Monday, November 14, 2022

Leopoldstadt

 I've seen more Tom Stoppard plays than most people have. Jumpers, Travesties, New-Found-Land, Dirty Linen. My wife's favorites, seen many years ago, are the one-acters The Real Inspector Hound and After Magritte. Walking down from those tight balcony seats (not that there's much more room in the orchestra), one remark I overheard was "Stoppard's usually more cerebral." 

Indeed, he usually has been: lots of wit, clever lines, paradoxes. He didn't need any of that in this play, and there was not much of it. At 82, he explored what has been described as his new-found past: he was born in Czechoslovakia, left with his mother in 1938, was adopted by his English stepfather, and says he never knew that his mother's family was Jewish. This was the same basic account given by Madeleine Albright, coming from the same country.

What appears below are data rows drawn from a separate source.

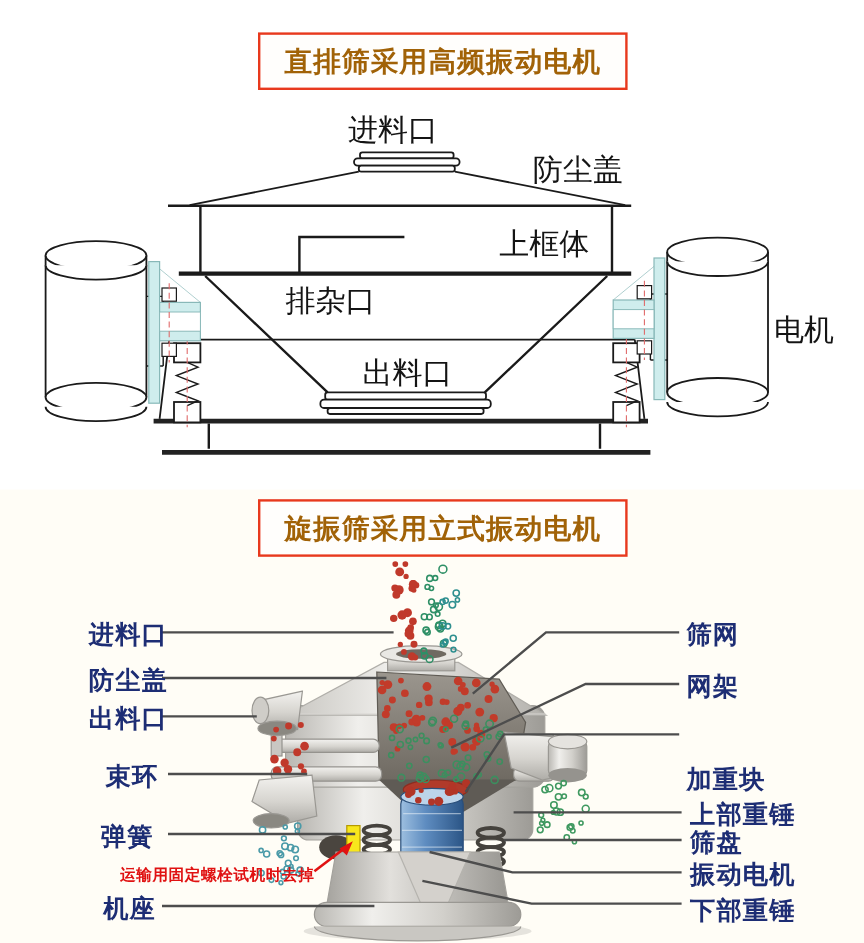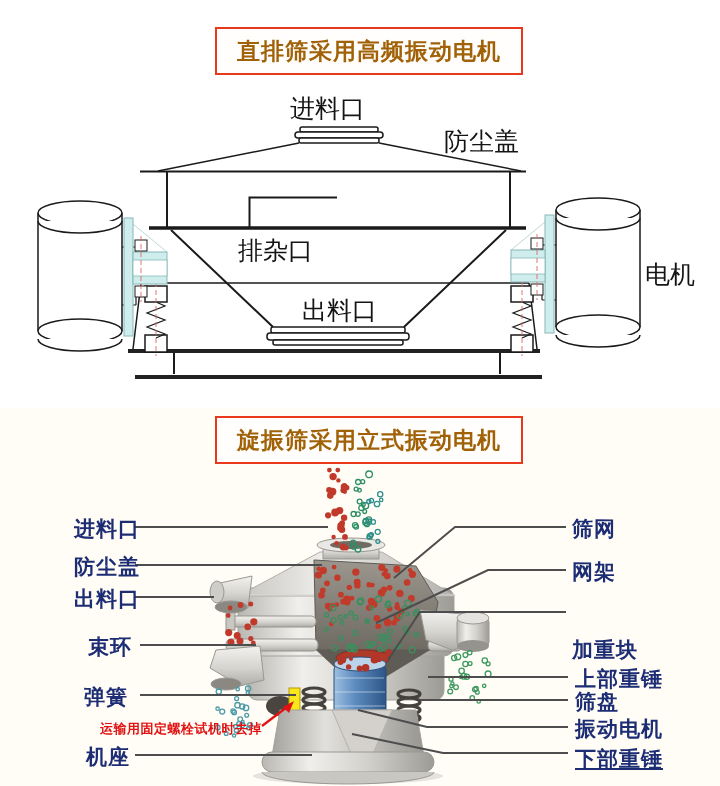--- a/index.html
+++ b/index.html
@@ -486,6 +486,7 @@
 
   <div class="lbl-top" style="left:290px;top:92px;">进料口</div>
   <div class="lbl-top" style="left:444px;top:125px;">防尘盖</div>
+  <div class="lbl-top" style="left:416px;top:187px;">上框体</div>
   <div class="lbl-top" style="left:238px;top:234px;">排杂口</div>
   <div class="lbl-top" style="left:302px;top:294px;">出料口</div>
   <div class="lbl-top" style="left:634px;top:258px;margin-left:11px;">电机</div>

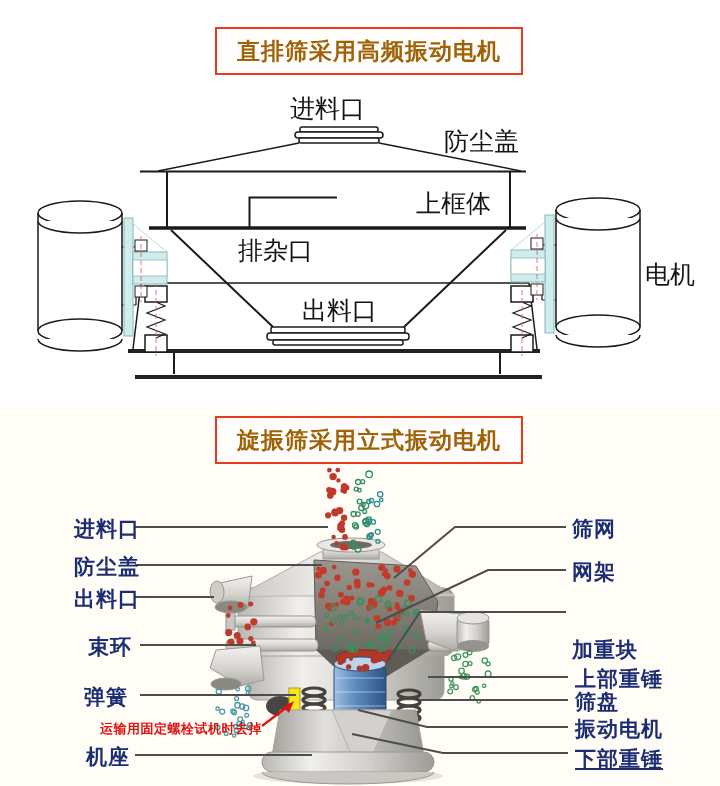--- a/index.html
+++ b/index.html
@@ -508,7 +508,7 @@
   <div class="lbl-nav" style="left:575px;top:665px;">上部重锤</div>
   <div class="lbl-nav" style="left:575px;top:688px;text-align:center;">筛盘</div>
   <div class="lbl-nav" style="left:575px;top:715px;">振动电机</div>
-  <div class="lbl-nav" style="left:575px;top:745px;text-decoration:underline;">下部重锤</div>
+  <div class="lbl-nav" style="left:575px;top:745px;">下部重锤</div>
 </div>
 
 </body></html>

While we tend to be skeptical about anyone who says they never knew about those things, I've seen enough of families maintaining secrets of that kind to accept it at face value. Whatever, Stoppard did change his style for this outing. He even took a much-used model--the large Jewish family, often well-off and in Vienna, coming to realize that assimilation never happened and failing to recognize the impending tragedy.

Yes, this theme is not a new one. Yet Stoppard handles it masterfully. The conversations amid the hubbub and tumult taking place in the main room of the family's apartment present a picture that comes across as real--in 1899, 1909, 1924, 1938, and 1955. All is positive, if not wildly optimistic at the turn of the century, yet some of the leading characters are already seeing the fly in the ointment. By 1909, they come face to face with anti-Semitism. It's coming closer in the 20's and needless to say, by 1938, the knock arrives on the door.

Perhaps the most insightful scene, however, is the mid-50's one. Most of the characters have vanished--their destinations are announced, and they were not good ones. But a returning son encounters one who stayed, and starts to grasp what he never knew because no one desired to tell him. His adoptive father had unsuccessfully warned the assemblage in 1938 but clearly did not want to brief his newly-acquired son about the tragic story he anticipated, witnessed, and tried his hardest to get this family to recognize and act accordingly. 

The production is superb, as, with the same director and production staff, it apparently was in London, where the play premiered in 2020. I recognized some familiar New York theatrical names in the cast here, and everyone seemed to be performing at a high level. It's another of those problem plays, as Shaw would have likely called this one, that you may not want to see but which you will value highly after sitting through the 2 1/2-hour uninterrupted drama.